[Start of Attachment]

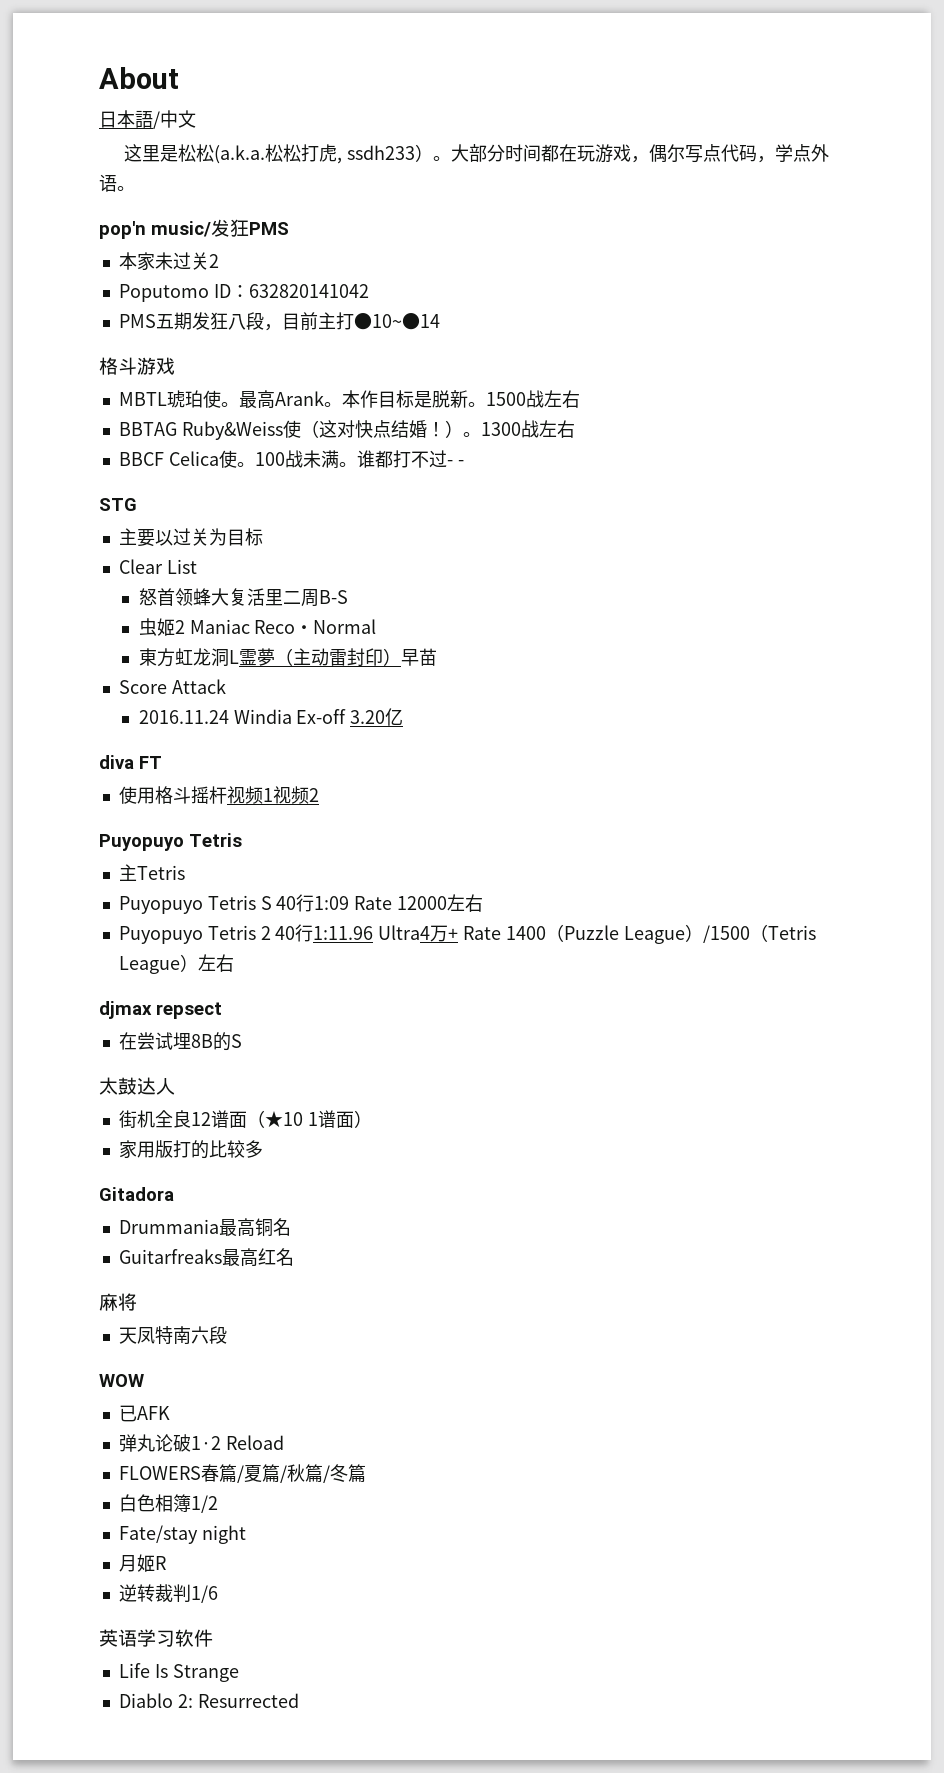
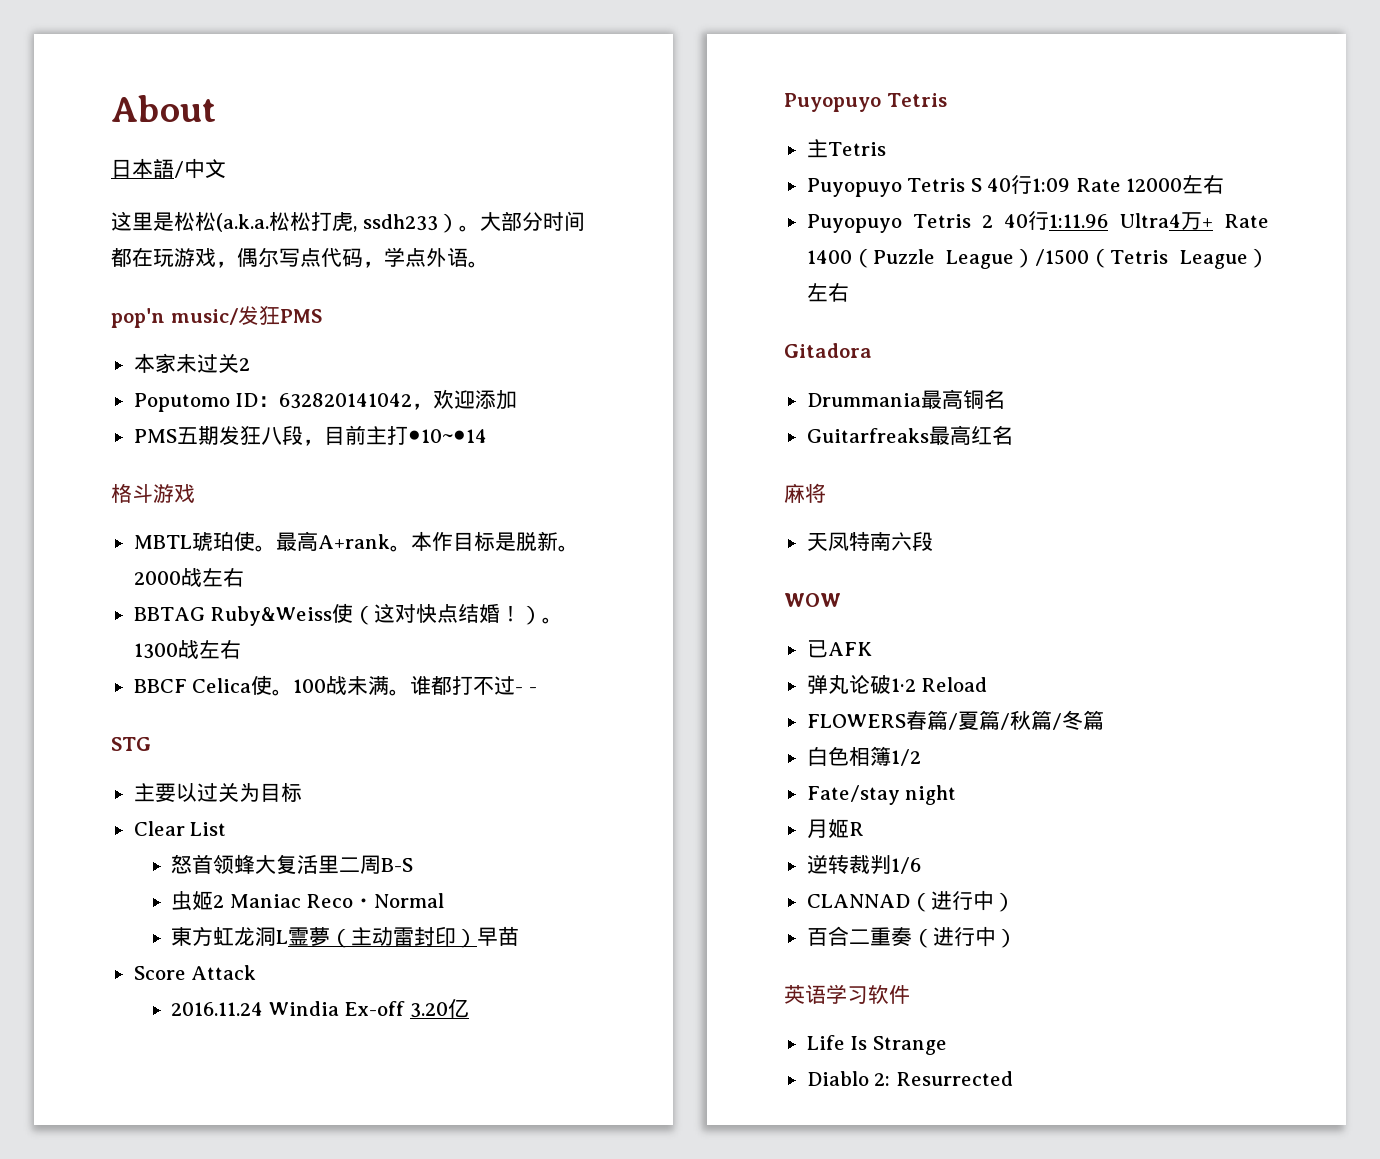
(369, 291) none -> [412,389,518,410] ，欢迎添加
[274,391,324,406] Arank -> [317,534,390,549] A+rank
[485,392,526,406] 1500 -> [133,571,181,585] 2000
[99,755,162,769] [118,786,319,804] // diva FT // 使用格斗摇杆视频1视频2 -> (469, 1008) none
[99,1001,222,1019] [118,1032,242,1051] [99,1077,175,1095] [118,1110,372,1128] [118,1140,263,1159] // djmax repsect // 在尝试埋8B的S // 太鼓达人 // 街机全良12谱面（★10 1谱面） // 家用版打的比较多 -> (849, 292) none
(218, 1594) none -> [806,890,1015,912] [806,926,1017,948] // CLANNAD（进行中） // 百合二重奏（进行中）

[End of Attachment]

--- Task to carry out ---
Could you set down, word for word, only the lines above from the line with "[485,392,526,406] 1500 ->" to the line with "[99,755,162,769] [118,786,319,804] //", including both?

--- Answer to this exercise ---
[485,392,526,406] 1500 -> [133,571,181,585] 2000
[99,755,162,769] [118,786,319,804] // diva FT // 使用格斗摇杆视频1视频2 -> (469, 1008) none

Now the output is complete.